Agreed it’s unlikely so maybe just use the 2 bits left for the epoch counter as 
a middle ground? The new approach should be better either way :-)

Florin


> On Nov 3, 2021, at 11:55 AM, Damjan Marion <dmar...@me.com> wrote:
> 
> What about the following, we shift offset by 6, as all buckets are aligned to 
> 64, anyway,  and that gives us 6 more bits so we can have 8 bit epoch 
> counter…. ?
> 
> — 
> Damjan
> 
>> On 03.11.2021., at 19:45, Damjan Marion <dmar...@me.com> wrote:
>> 
>> 
>> 
>> yes, i am aware of that, it is extremelly unlikely and only way i can see 
>> this fixed is introducing epoch on the bucket level but we dont have enough 
>> space there…. 
>> 
>> — 
>> Damjan
>> 
>>> On 03.11.2021., at 19:16, Florin Coras <fcoras.li...@gmail.com> wrote:
>>> 
>>> Hi Damjan, 
>>> 
>>> Definitely like the scheme but the change bit might not be enough, unless 
>>> I’m misunderstanding. For instance, two consecutive updates to a bucket 
>>> before reader grabs b1 will hide the change. 
>>> 
>>> Florin
>>> 
>>>> On Nov 3, 2021, at 9:36 AM, Damjan Marion via lists.fd.io 
>>>> <http://lists.fd.io/> <dmarion=me....@lists.fd.io 
>>>> <mailto:dmarion=me....@lists.fd.io>> wrote:
>>>> 
>>>> 
>>>> Agree with Dave on atomic ops being bad on the reader side.
>>>> 
>>>> What about following schema:
>>>> 
>>>> As bucket is just u64 value on the reader side we grab bucket before (b0) 

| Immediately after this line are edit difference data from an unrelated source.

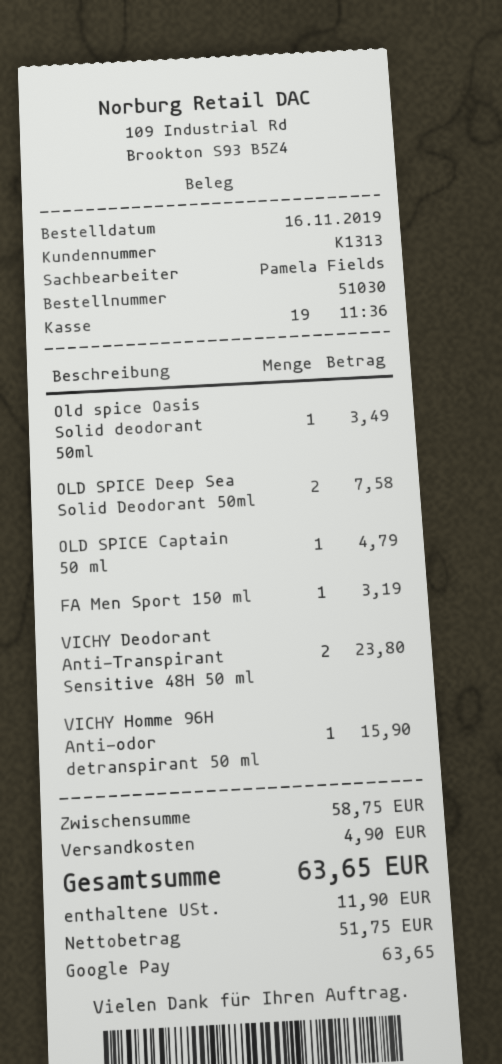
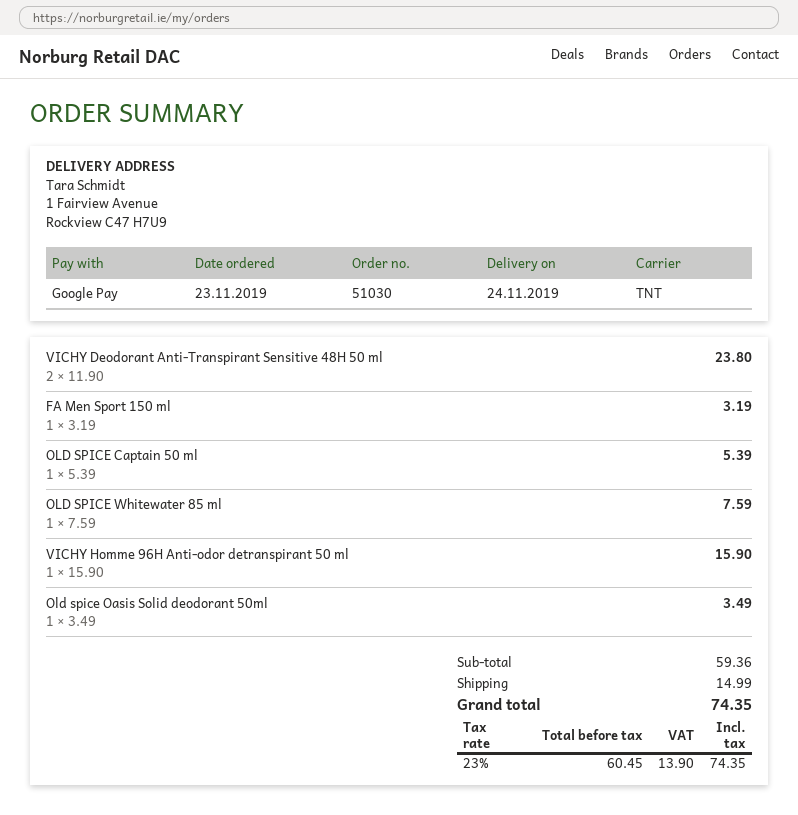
order date: 2019-11-16 -> 2019-11-23
OLD SPICE Deep Sea Solid Deodorant 50ml: 2 for 7.58 -> none
OLD SPICE Captain 50 ml: 1 for 4.79 -> 1 for 5.39
OLD SPICE Whitewater 85 ml: none -> 1 for 7.59
subtotal: 58.75 -> 59.36
shipping: 4.90 -> 14.99
net: 51.75 -> 60.45
tax: 11.90 -> 13.90
total: 63.65 -> 74.35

>>>> and after (b1) search operation.
>>>> 
>>>> If search finds entry, we simply do 2 checks:
>>>> - that b0 is equal to b1
>>>> - that lock bit is not set in both of them
>>>> If check fails, we simply retry.
>>>> 
>>>> On the writer side, we have add, remove and replace operations.
>>>> First 2 alter refcnt which is part of bucket.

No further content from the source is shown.